Zelda 2 is a great game marred by small, terrible decisions.

The first dungeon has infinitely-respawning enemies that give no rewards when killed, but take away 10 EXP whenever they hit you, at a point where the common enemies are only worth 2-3 EXP.

The only way to heal outside of towns and fairies is by getting the Heal spell. That's the worst "Nintendo Power Moment" in the game, considering your one hint is that someone lost their mirror. To that point, you've seen world map tiles that bring you to hidden areas, and every item you've collected for someone has been at the end of a cave, or within a palace. But the mirror is found underneath another table in the same town, where you need to crouch and use your sword to pick it up. There's no indication it's under that table, nor does it even have a graphic, so it's an invisible pixel hunt.

There are also a lot of jumps where you can just barely hit the ledge, but fall down anyway if you didn't do it juuuust right.

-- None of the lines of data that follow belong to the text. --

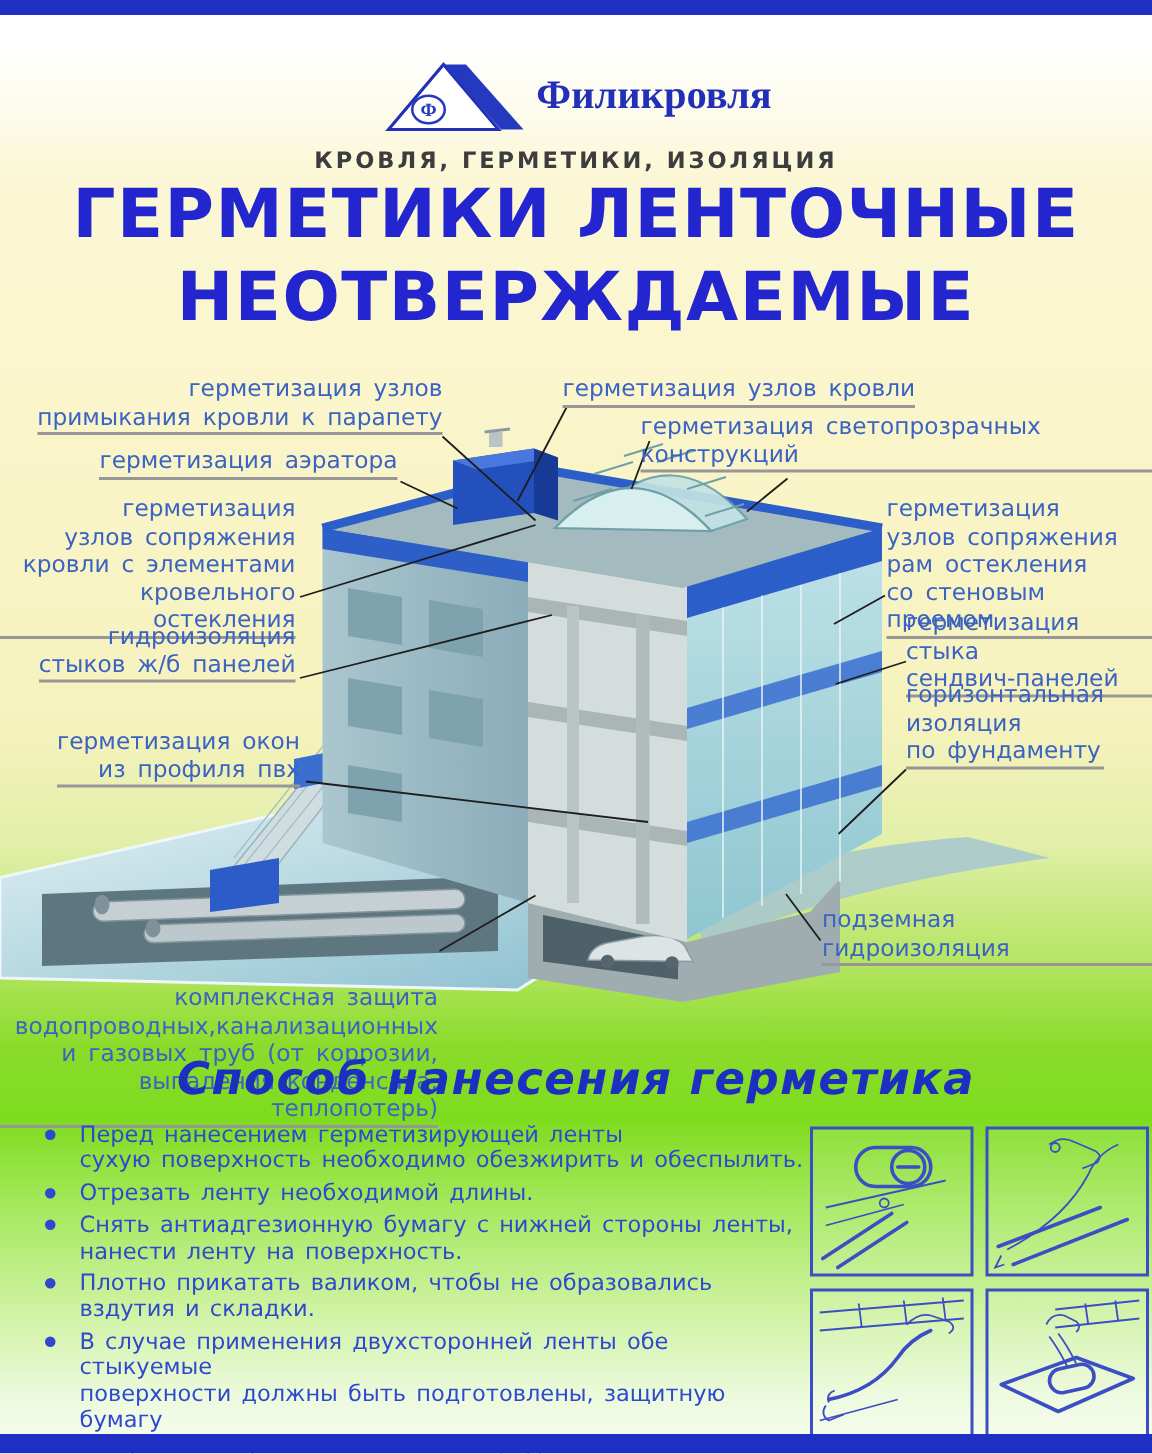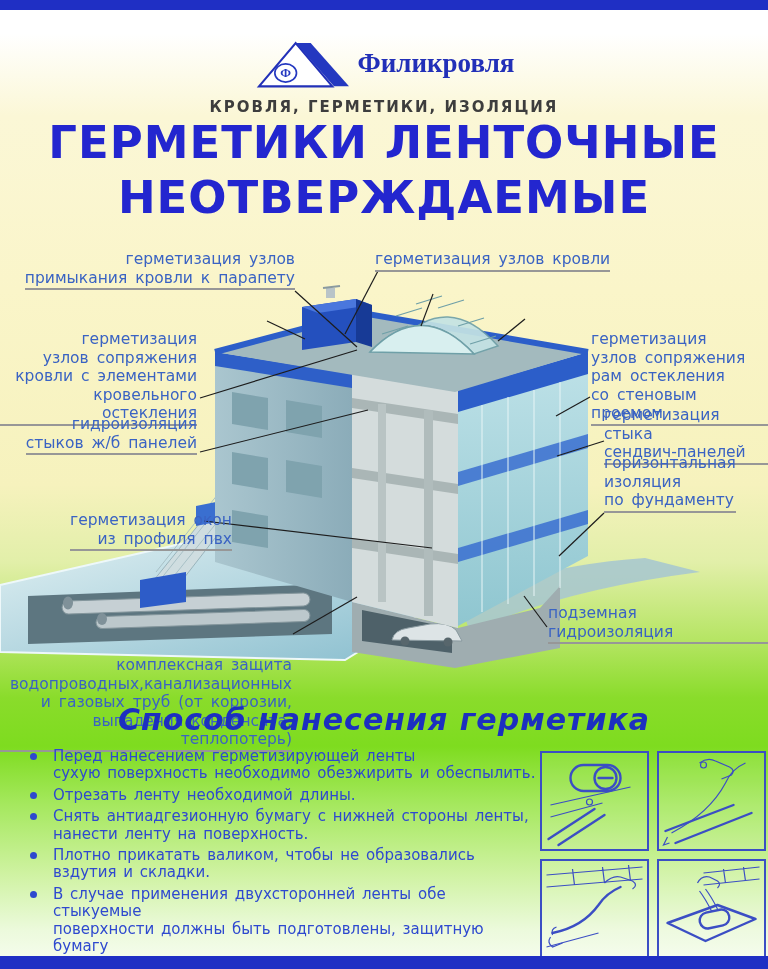"герметизация светопрозрачных конструкций" div.lbl { html: none -> <div>герметизация светопрозрачных конструкций</div> }
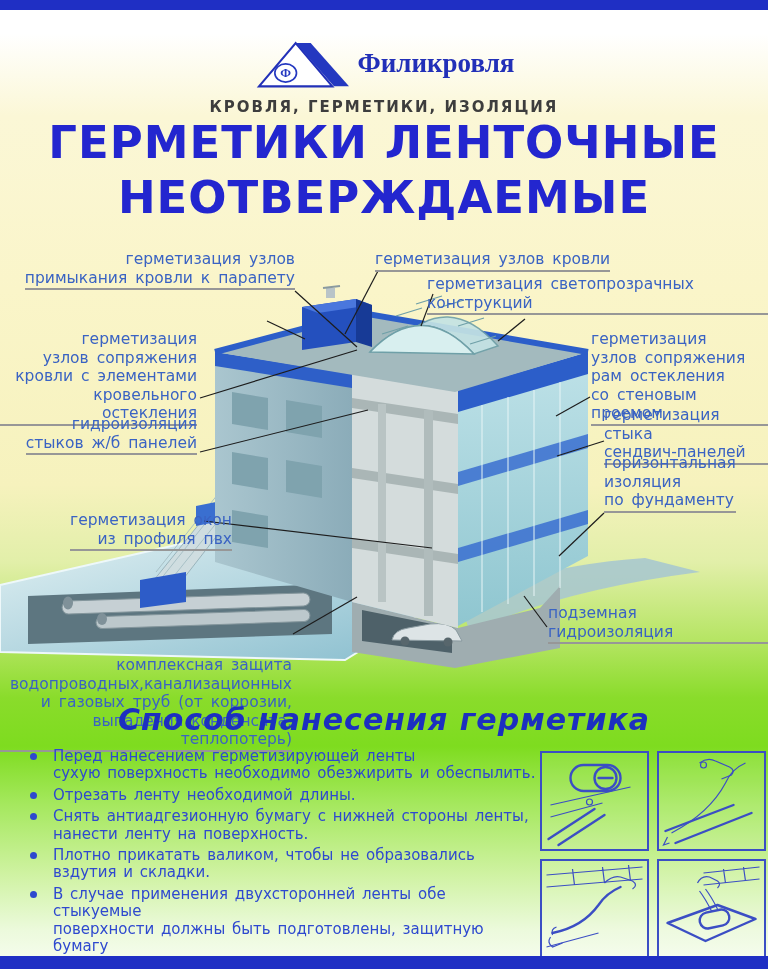"герметизация аэратора" div.lbl { html: none -> <div>герметизация аэратора</div> }
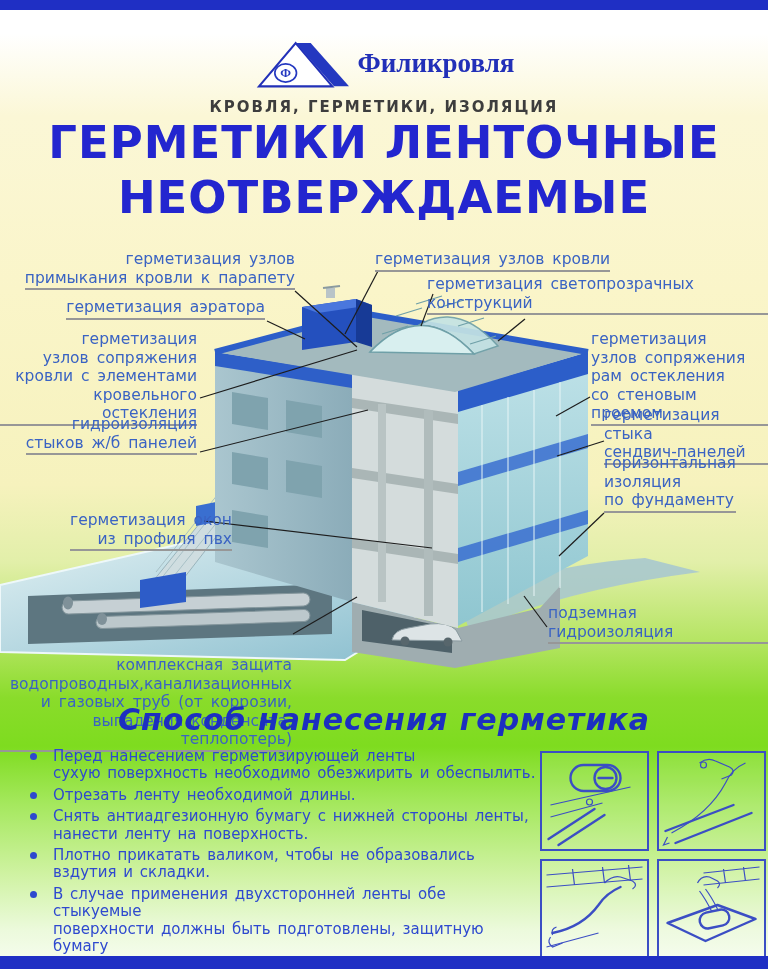"герметизация окон" #lb-pvc { margin-top: 26px -> none; right: 536px -> 568px }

Zelda 2 is a game made so much better by savescumming. Don't play it without save states.
 
3. Waifus are a marketing gimmick and as coomerism gets worse it will get worse. Physical relationships will increasingly be for Chads/Professionals as particular elements get commodified like how it is Japan
I honestly don't really buy that in the long haul - Waifus are nothing more than a masturbation aid, people have been finding ways to masturbate since the ancient times, long before internet porn on demand was a commodity.

Sure some losers in life may be so lacking in any redeemable qualities that they can't picture any purpose in life other than masturbation, but I don't think this really speaks for people as a whole - since I think a lot of other elements are required for the like of incels to be produced to begin with rather than just having easy access to porn - such as severe deficits in standard/emotional intelligence, comorbidity with mental problems and physical problems such as morbid obesity, bad familial or peer environments, and the like. Not to mention that a lot of incels are just freaks on the level of Russell Greer who think they "deserve 9s or 10s" instead of the overweight Tumblrinas who are in the same "league" as them, but also "refuse to date" any guy who doesn't look like Justin Bieber or Brad Pitt.

If I could I would just mandate eugenics for "people" who claim that it's "impossible" for them to have any access to consensual sex with a living, breathing woman (or man), but even if we cleaned up the genetic pool a little, I'm sure that masturbation would still end up having a niche market.